Palazzina dei tumori a Bari, il legale delle famiglie: “Lì si muore ancora, non c’è prescrizione”

fonte: bari.repubblica.it

Il disastro ambientale che ha colpito i 21 residenti della palazzina in via Archimede 16 nel quartiere Japigia di Bari potrebbe aver fatto altre vittime. E il rischio, dicono i residenti, è tutt’altro che scongiurato. I continui roghi nella ex discarica comunale di via Caldarola hanno provocato fino ad oggi 21 tumori accertati, tutti inquilini dello stesso palazzo, ma servirebbe una indagine epidemiologica più estesa per comprendere quali siano stati realmente gli effetti di quello che è accaduto in quella zona fin da anni Settanta, tra decine di case popolari e scuole. E chi vive ancora lì “ogni giorno ha paura di ammalarsi” dice Licia, una dei residenti. Suo padre Antonio ricorda la gioia di aver ricevuto quell’alloggio popolare: “venivo da uno sfratto, da un trauma, baciai quei muri, senza sapere che avevano il veleno dentro”.

“É intollerabile che non si accertino le ragioni per le quali si è verificato questo enorme disastro” dice l’avvocato Michele Laforgia, legale del Comitato “Archimede 16” che raccoglie le famiglie dei residenti, vittime e familiari di vittime della “montagnola” di Japigia, che oggi hanno paura di ammalarsi ancora. La Procura di Bari ha chiesto l’archiviazione del procedimento per il troppo tempo passato, ma le famiglie si sono opposte.

Palazzina dei tumori, parla il legale delle famiglie: “Ecco perchè non c’è prescrizione”

“Le malattie e le morti si stanno ancora verificando, – spiega il legale – questa è la ragione principale per la quale i reati non si sono prescritti e chiediamo che la Procura continui a fare il suo lavoro dal punto di vista dell’accertamento delle responsabilità”, a partire dal reperimento di tutta la documentazione relativa alla gestione della discarica e alla messa in sicurezza, fino ad oggi non acquisita. Ma il legale va oltre.
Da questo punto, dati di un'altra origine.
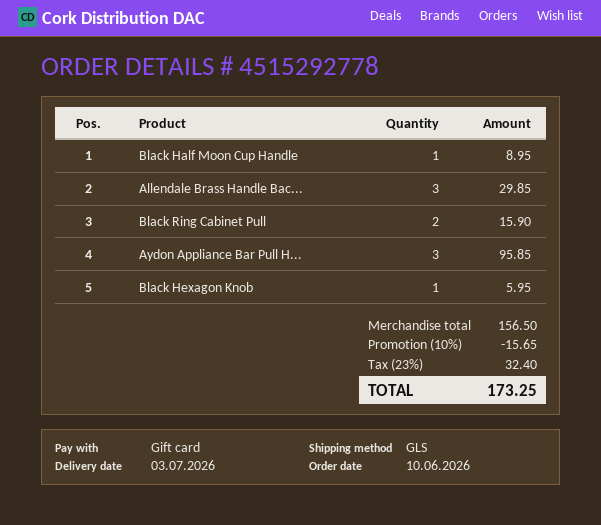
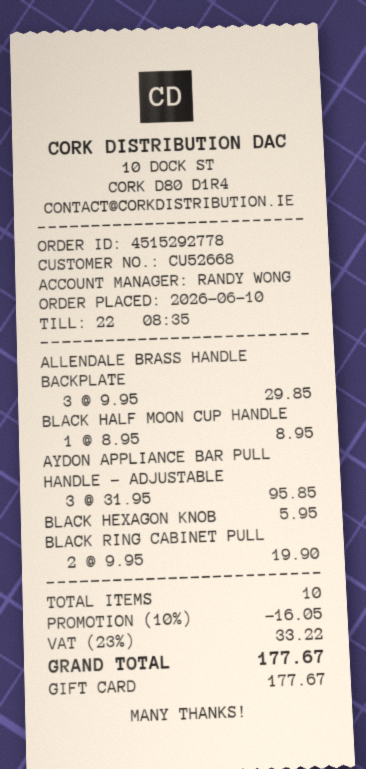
Black Ring Cabinet Pull: 2 for 15.90 -> 2 for 19.90
discount: 10% = 15.65 -> 10% = 16.05
tax: 23% = 32.40 -> 23% = 33.22
total: 173.25 -> 177.67

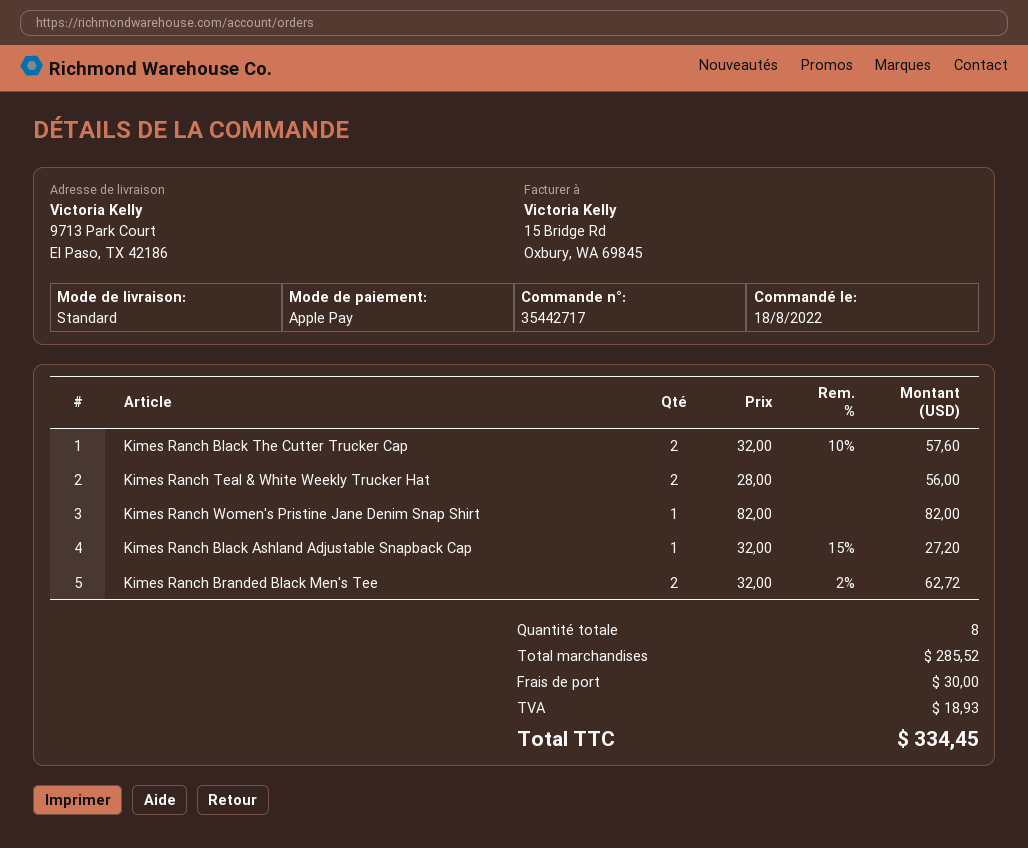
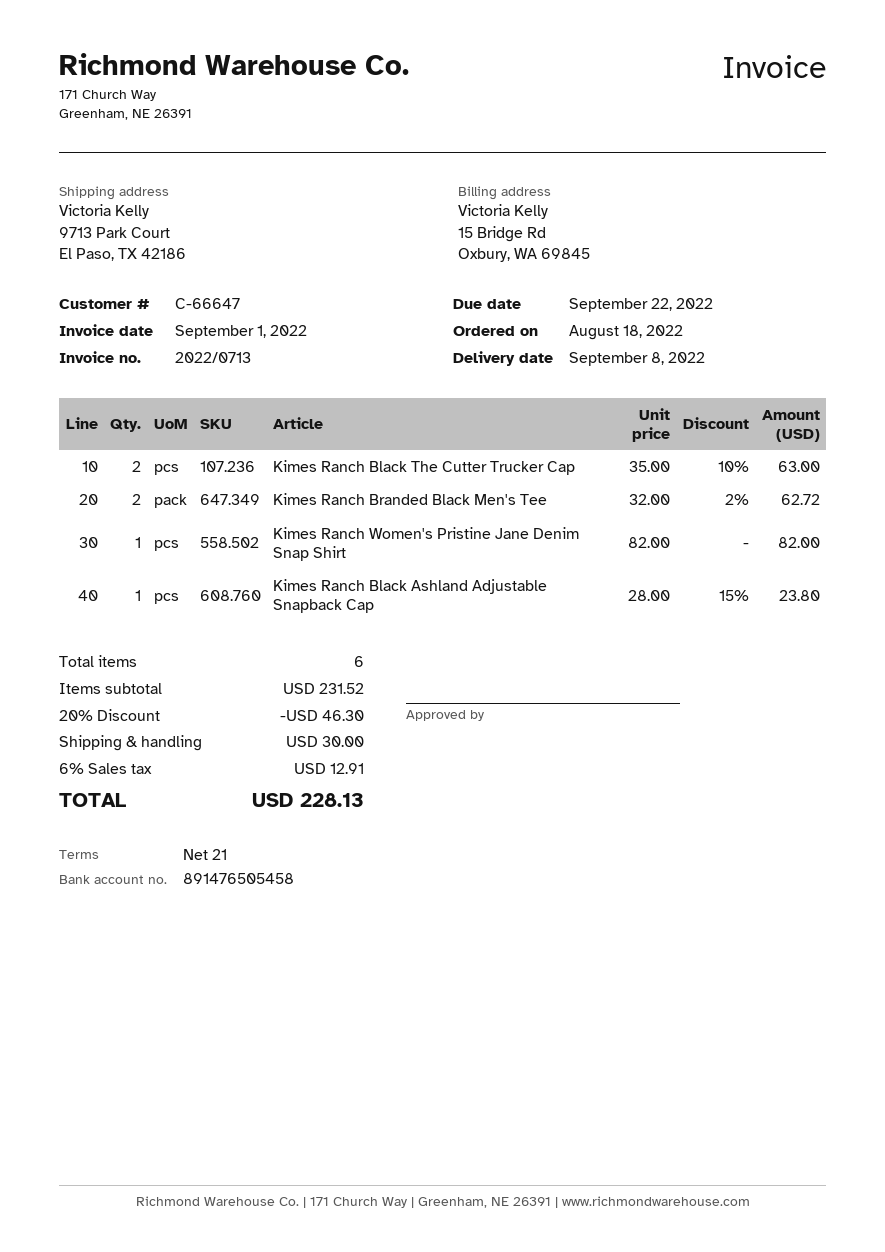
Kimes Ranch Black The Cutter Trucker Cap: 2 x 32.00 - 10% = 57.60 -> 2 x 35.00 - 10% = 63.00
Kimes Ranch Teal & White Weekly Trucker Hat: 2 x 28.00 = 56.00 -> none
Kimes Ranch Black Ashland Adjustable Snapback Cap: 1 x 32.00 - 15% = 27.20 -> 1 x 28.00 - 15% = 23.80
total quantity: 8 -> 6
subtotal: 285.52 -> 231.52
discount: none -> 20% = 46.30
tax: 18.93 -> 12.91
total: 334.45 -> 228.13

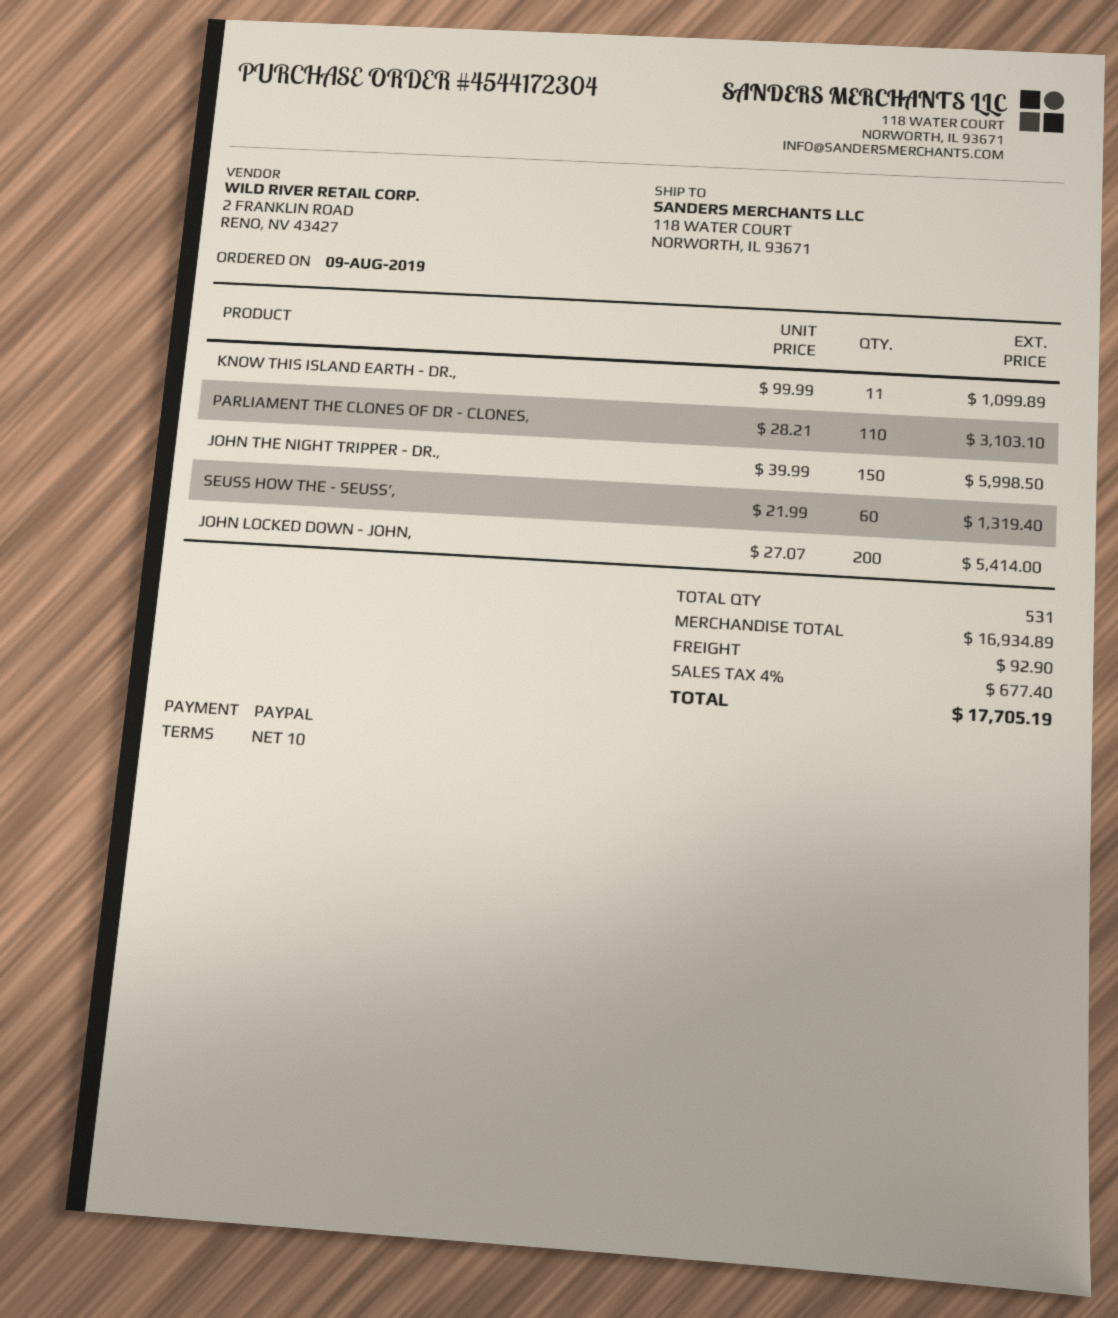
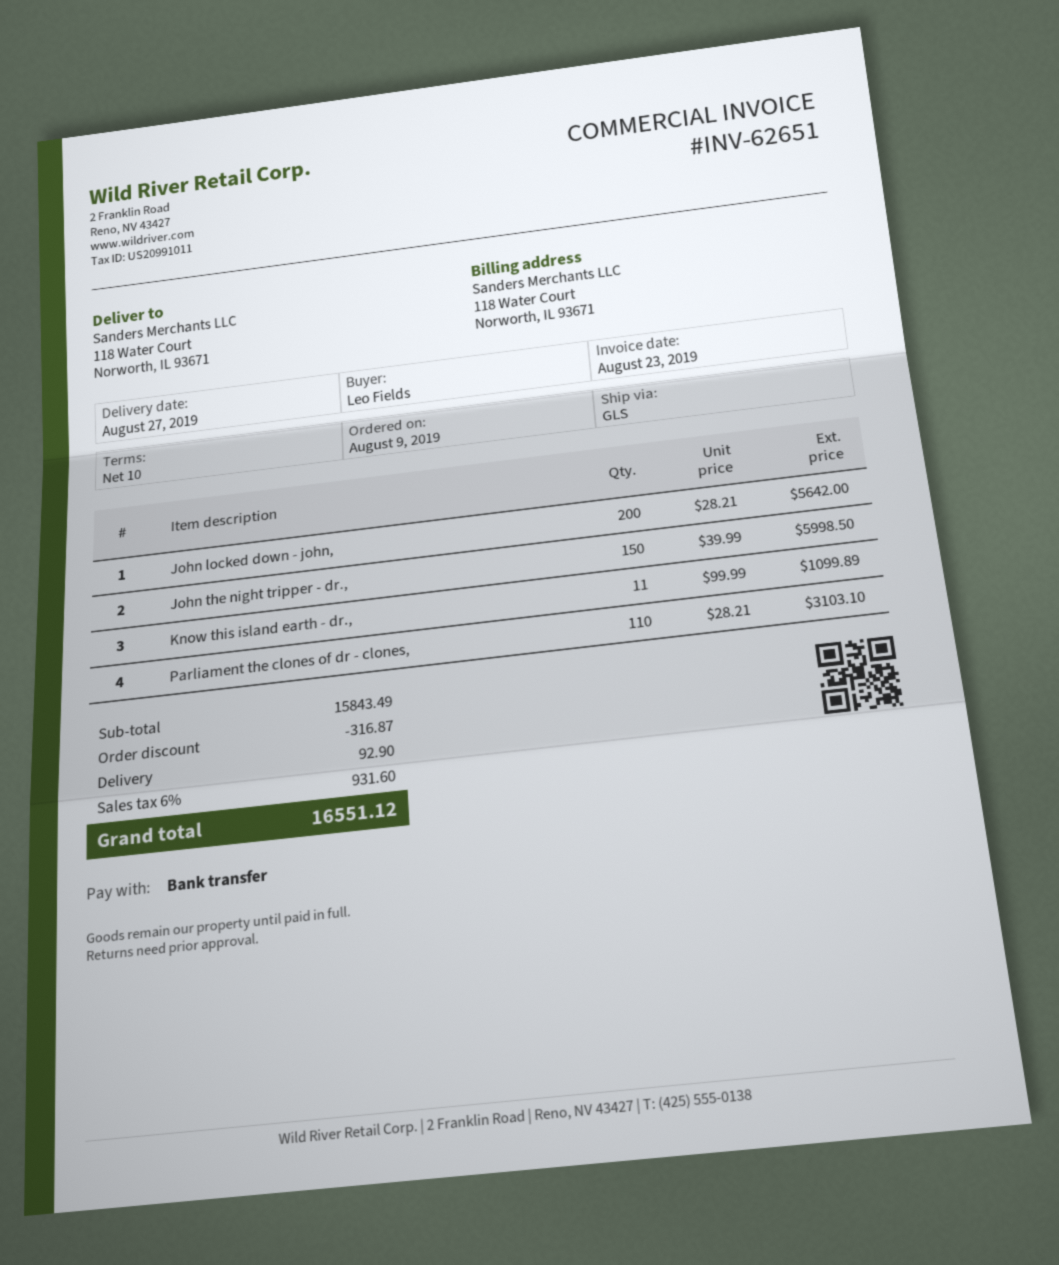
payment method: PayPal -> bank transfer
SEUSS HOW THE - SEUSS’,: 60 x 21.99 = 1319.40 -> none
JOHN LOCKED DOWN - JOHN,: 200 x 27.07 = 5414.00 -> 200 x 28.21 = 5642.00
subtotal: 16934.89 -> 15843.49
discount: none -> 316.87
tax: 4% = 677.40 -> 6% = 931.60
total: 17705.19 -> 16551.12

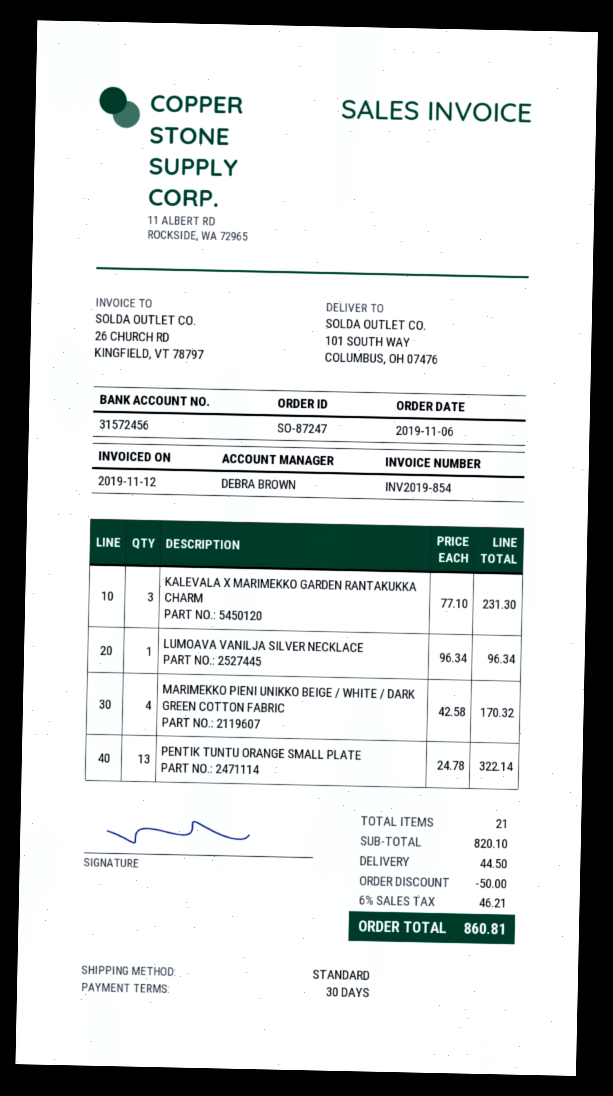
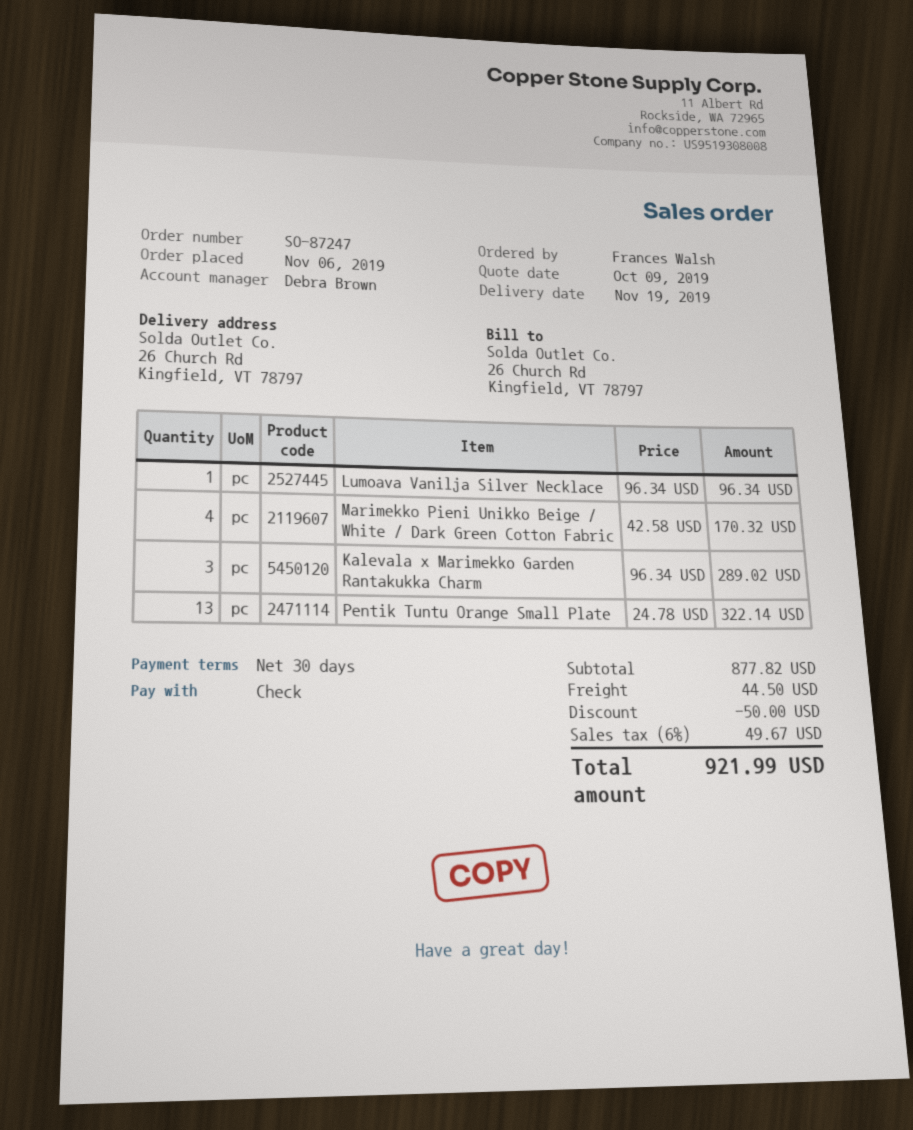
ship to: 101 SOUTH WAY, COLUMBUS, OH 07476 -> 26 Church Rd, Kingfield, VT 78797
KALEVALA X MARIMEKKO GARDEN RANTAKUKKA CHARM: 3 x 77.10 = 231.30 -> 3 x 96.34 = 289.02
subtotal: 820.10 -> 877.82
tax: 6% = 46.21 -> 6% = 49.67
total: 860.81 -> 921.99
“Qui siamo di fronte a un gigantesco problema di carattere pubblico. Non è una piccola questione locale, ma un enorme disastro” insiste l’avvocato Laforgia, che chiede che “questa diventi una grande questione dell’intera città, forse dell’intera regione. Fin dagli anni Settanta le autorità pubbliche avevano perfettamente contezza che quella fosse una zona a rischio salute, però ci sono voluti trent’anni e qualche decina di malati per cominciare ad occuparsene”.

E ora i residenti chiedono “tutela per chi non si è ammalato. Dobbiamo lottare contro il tempo – dice Licia Magliocchi, portavoce del Comitato – per fare diagnosi precoci e prevenire nuove patologie”, perché quella lista di vittime non continui ad allungarsi.